My book, Economic Loss, is now in its 3rd edition.

It is 2,717 pages long, in two volumes: General Principles (Chapters 1-5), and Specific Applications (Chapters 6-10).

It is published by Sweet and Maxwell, London, UK, but it covers the legal position pertaining to economic loss in England and Wales, Scotland, Ireland, Australia, New Zealand and Canada; plus some cases in the USA, Singapore and Hong Kong.

The Foreword is written by Lord Phillips, who was the President of the Supreme Court of the United Kingdom at the time.

This is what he wrote:

“I received the invitation to write a foreword to the Third Edition of Economic Loss on my Blackberry when walking in the Italian Dolomites.  I was not familiar with this work, but accepted nonetheless because of my interest in this topic.  I envisaged that it would be a relatively slim volume.  How wrong I was.

The Introduction to the book begins with the statement that it deals primarily with the various situations in which a person suffers what is called pure economic loss.  That is something of an understatement.  Mr Bernstein approaches his topic from the ground up.  He examines the foundations of the law of negligence and the building blocks that culminate in the situations where the law permits recovery of pure economic loss or, perhaps more frequently, bars such recovery.  Thus, Chapter 6, which introduces the topic of Product Liability, is concerned with “Physical Injury and Property Damage”.  The author explains that it is necessary to consider these “non-economic loss” cases in order to appreciate fully the tenor of the pure economic loss decisions.  This reflects the approach that he has adopted throughout this book.  Chapter 2 addresses the elements of the tort of negligence, classically stated as: (1) duty of care; (2) breach of duty; (3) causation; and (4) remoteness.  This indeed is the starting point for the detailed analysis that the author has devoted to the topic of economic loss.  But many of the cases examined are not cases about economic loss.  This is a substantial work that subjects to detailed analysis the whole of the law of negligence.

I have never before encountered a legal textbook such as this one. Each chapter is introduced by a series of citations from judgments relevant to its topic, set out in chronological order and thus portraying the development of judicial thought.  They make fascinating reading and should not be galloped through.  This means some quite lengthy pre-reading before one gets to the text of the chapter – Chapter 2 opens with approximately 240 citations!  Many of these cases then receive detailed analysis in the body of the chapter.  Mr Bernstein sets out the propositions that the cases exemplify, and does not hesitate to criticise judicial reasoning where he considers it deserves criticism, which is quite often.  I am happy to say that I seem to have come away relatively unscathed!  Mr Bernstein does not content himself with saying what the law is, as laid down by the judges.  He expresses his own views as to what the law ought to be.  He appreciates the need not to open the floodgates or to countenance the presence of indeterminate liability, which are the policy reasons that have so often led the courts to deny liability for pure economic loss, but is critical of the refusal to hold a defendant liable for negligently causing foreseeable pure economic loss where this does not raise the spectre of indeterminate liability because the act of negligence will have damaged only one victim.  Thus he is particularly critical of the negative approach of the courts towards liability in negligence for pure economic loss resulting from the purchase of a defective product.

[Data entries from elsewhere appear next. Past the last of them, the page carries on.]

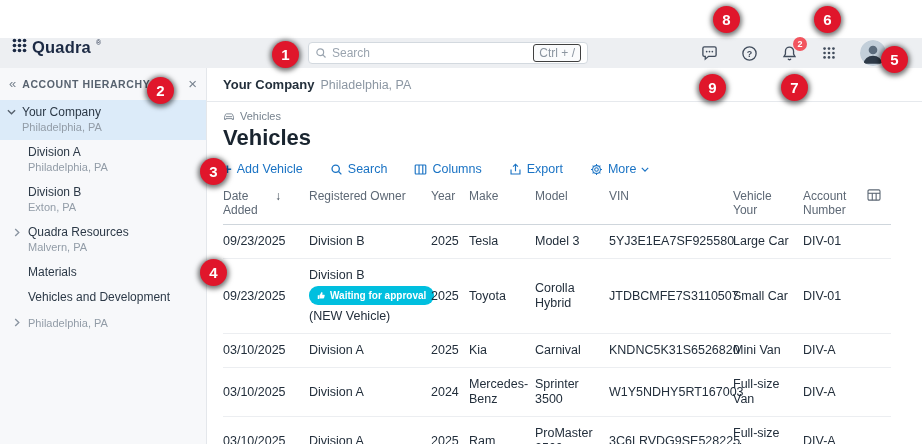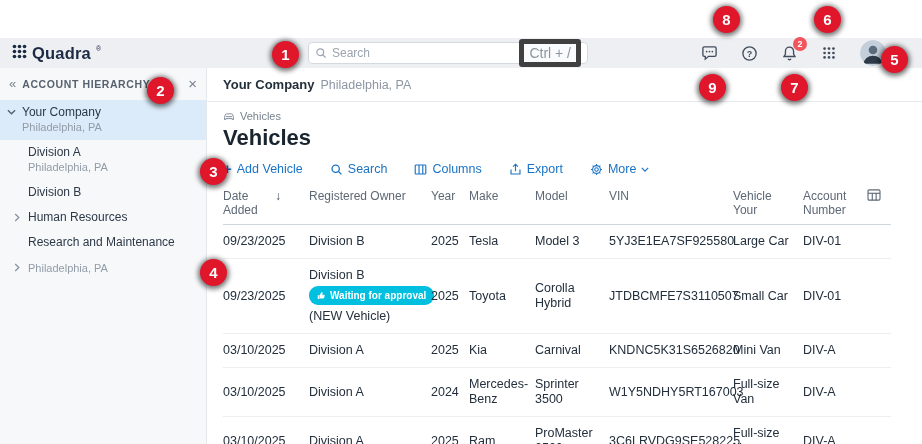--- a/index.html
+++ b/index.html
@@ -9,7 +9,7 @@
 
   
   .topbar { position:absolute; top:38px; left:0; width:922px; height:30px;
-            background:var(--topbar-bg,#edeff2); display:flex; align-items:center; }
+            background:var(--topbar-bg,#edeff2); display:flex; }
   .logo { display:flex; align-items:flex-start; gap:5px; margin-left:12px; cursor:pointer; }
   .logo-text { font-size:16.5px; font-weight:bold; color:var(--logo-navy,#1c2a44); letter-spacing:.2px; line-height:18px; }
   .logo-reg { font-size:7px; color:var(--logo-navy,#1c2a44); margin-top:1px; }

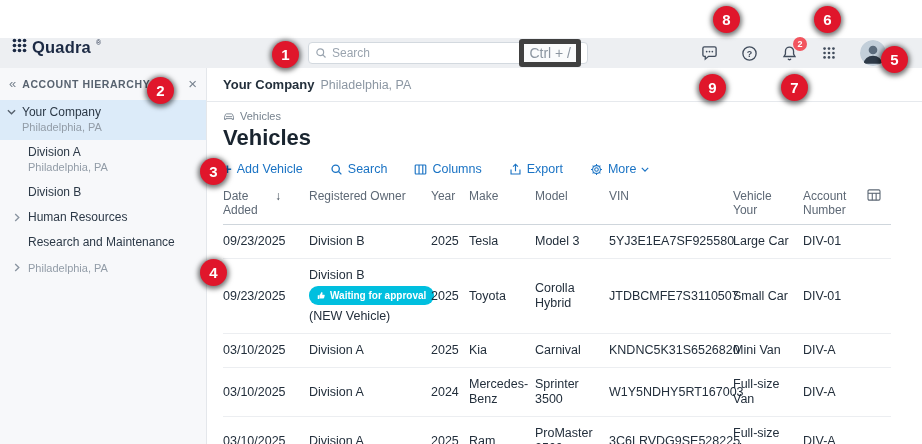--- a/index.html
+++ b/index.html
@@ -19,7 +19,7 @@
   .search-box input { flex:1; border:none; outline:none; font-size:12px; color:#3a4654; background:transparent;
                       font-family:"Liberation Sans","DejaVu Sans",sans-serif; margin-left:5px; }
   .search-box input::placeholder { color:#9aa4af; }
-  .kbd { font-size:14px; color:#8b95a0; border:5px solid #404040; border-radius:3px; padding:1px 5px; background:#fafbfc; white-space:nowrap; }
+  .kbd { font-size:12px; color:#8b95a0; border:1px solid #404040; border-radius:3px; padding:1px 5px; background:#fafbfc; white-space:nowrap; }
 
   .top-icons { margin-left:auto; margin-right:36px; display:flex; align-items:center; gap:23px; color:#414c5c; }
   .top-icon { position:relative; display:flex; align-items:center; cursor:pointer; color:#414c5c; }

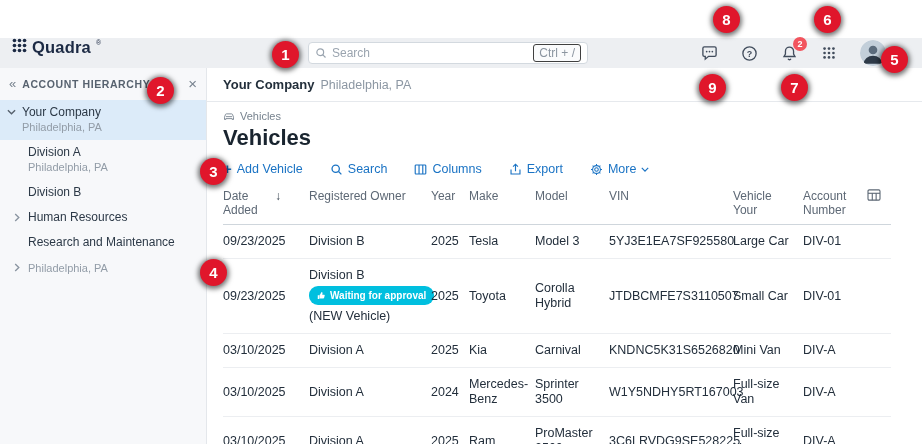--- a/index.html
+++ b/index.html
@@ -183,6 +183,7 @@
 
     <div class="side-item">
       <div class="side-label">Division B</div>
+      <div class="side-sub">Exton, PA</div>
     </div>
 
     <div class="side-item child">

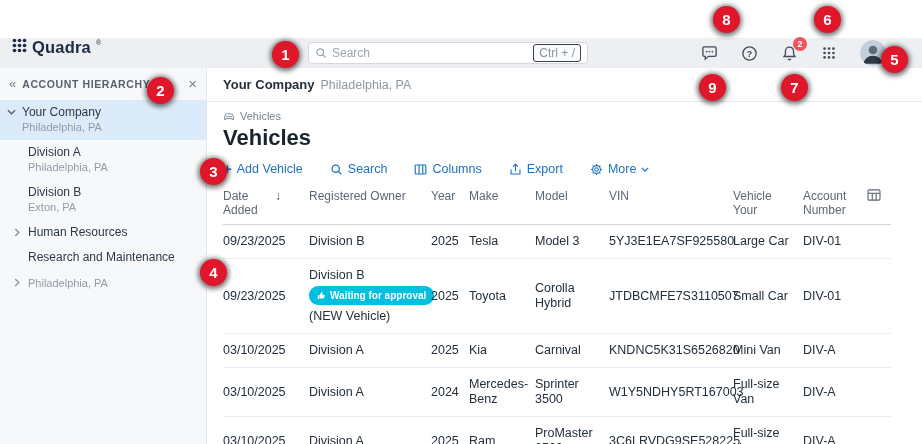--- a/index.html
+++ b/index.html
@@ -192,7 +192,7 @@
             <path d="M1 1 L5 5 L1 9" fill="none" stroke="currentColor" stroke-width="1.5"></path>
           </svg>
       </span>
-      <div class="side-label">Human Resources</div>
+      <div class="side-label">Quadra Resources</div>
     </div>
 
 

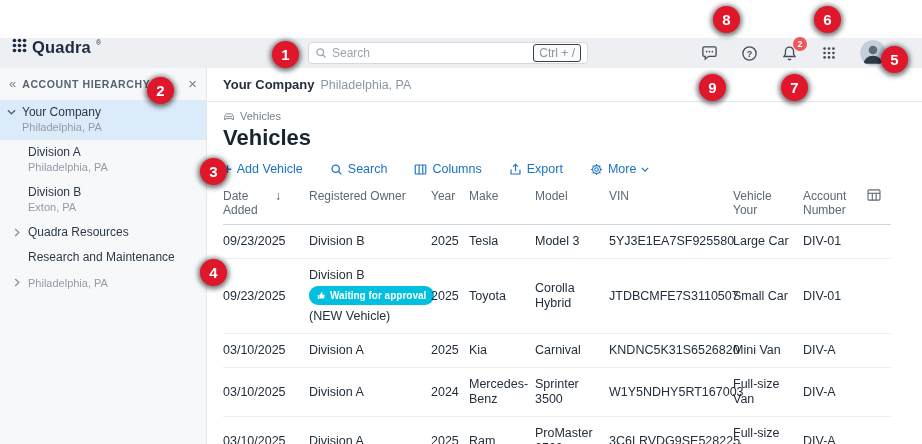--- a/index.html
+++ b/index.html
@@ -193,6 +193,7 @@
           </svg>
       </span>
       <div class="side-label">Quadra Resources</div>
+      <div class="side-sub">Malvern, PA</div>
     </div>
 
 

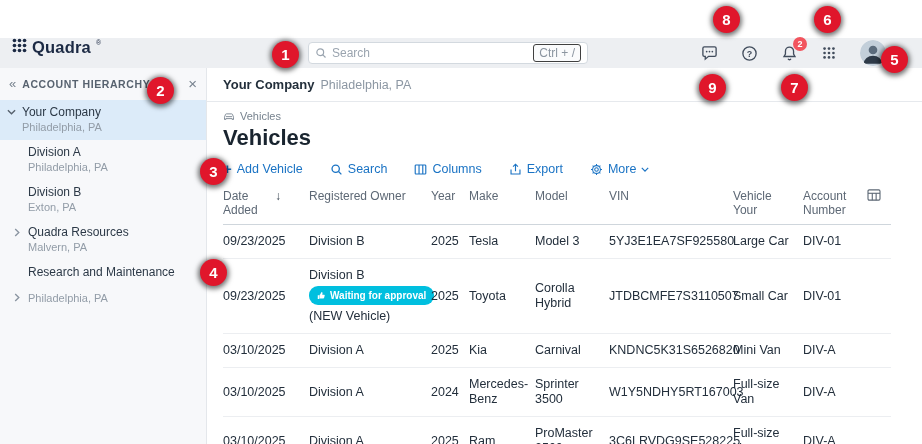--- a/index.html
+++ b/index.html
@@ -198,6 +198,9 @@
 
 
 
+    <div class="side-item">
+      <div class="side-label">Materials</div>
+    </div>
 
     <div class="side-item">
       <div class="side-label">Research and Maintenance</div>

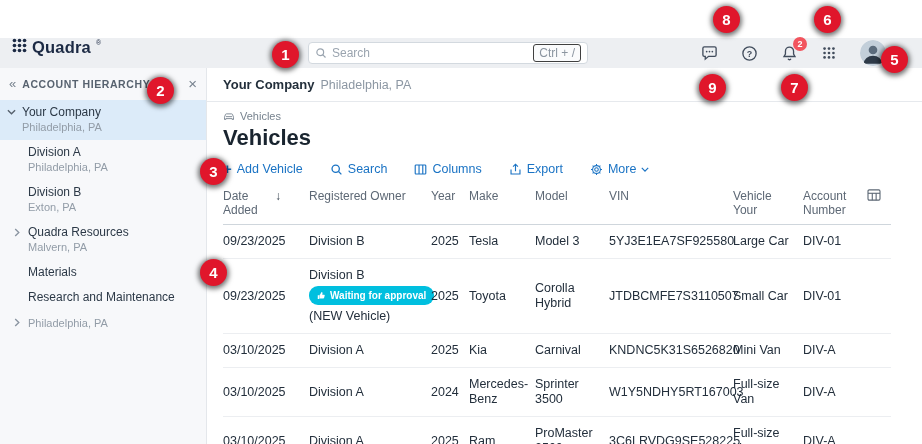--- a/index.html
+++ b/index.html
@@ -203,7 +203,7 @@
     </div>
 
     <div class="side-item">
-      <div class="side-label">Research and Maintenance</div>
+      <div class="side-label">Vehicles and Development</div>
     </div>
 
     <div class="side-item child">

I had some difficulty in preparing to write this foreword because I was constantly enticed by the very detailed analysis and discussion of topics that I find fascinating – such as, for instance, the judicial and extra-judicial dialogue between Lord Hoffmann and Professor Jane Stapleton as to whether the control mechanism for pure economic loss claims is properly to be described as “scope of duty” or “remoteness” – see Chapter 2.

This is not a book that is always going to provide the practitioner with a speedy answer to a specific problem. It is a book for the advocate, seeking to persuade the Court of Appeal or the Supreme Court to make new law in the field of pure economic loss, or the jurist keen to trace how the judges have disguised decisions based on policy as principled conclusions, or anyone who enjoys following this author through the labyrinthine alleyways that make up the landscape of the law of negligence.  Sometimes one finds oneself in very unlikely territory.  Who, when perusing a work on economic loss, would expect to find reference to the reaction of the House of Lords to the decision of the Strasbourg Court in Osman v United Kingdom (1998) 29 EHRR 245, a decision that held that, striking out a claim against the police for damages for failing to prevent a man from shooting two victims, contravened the right to a fair trial under Article 6 of the Human Rights Convention?  But occasionally finding oneself in a byway is part of the charm of this work.

If the reader of this foreword has only borrowed a copy of the Third Edition of Economic Loss, I suspect that, by the time he has delved into its contents, he will wish to add one to his personal library.  I certainly look forward to adding one to mine.”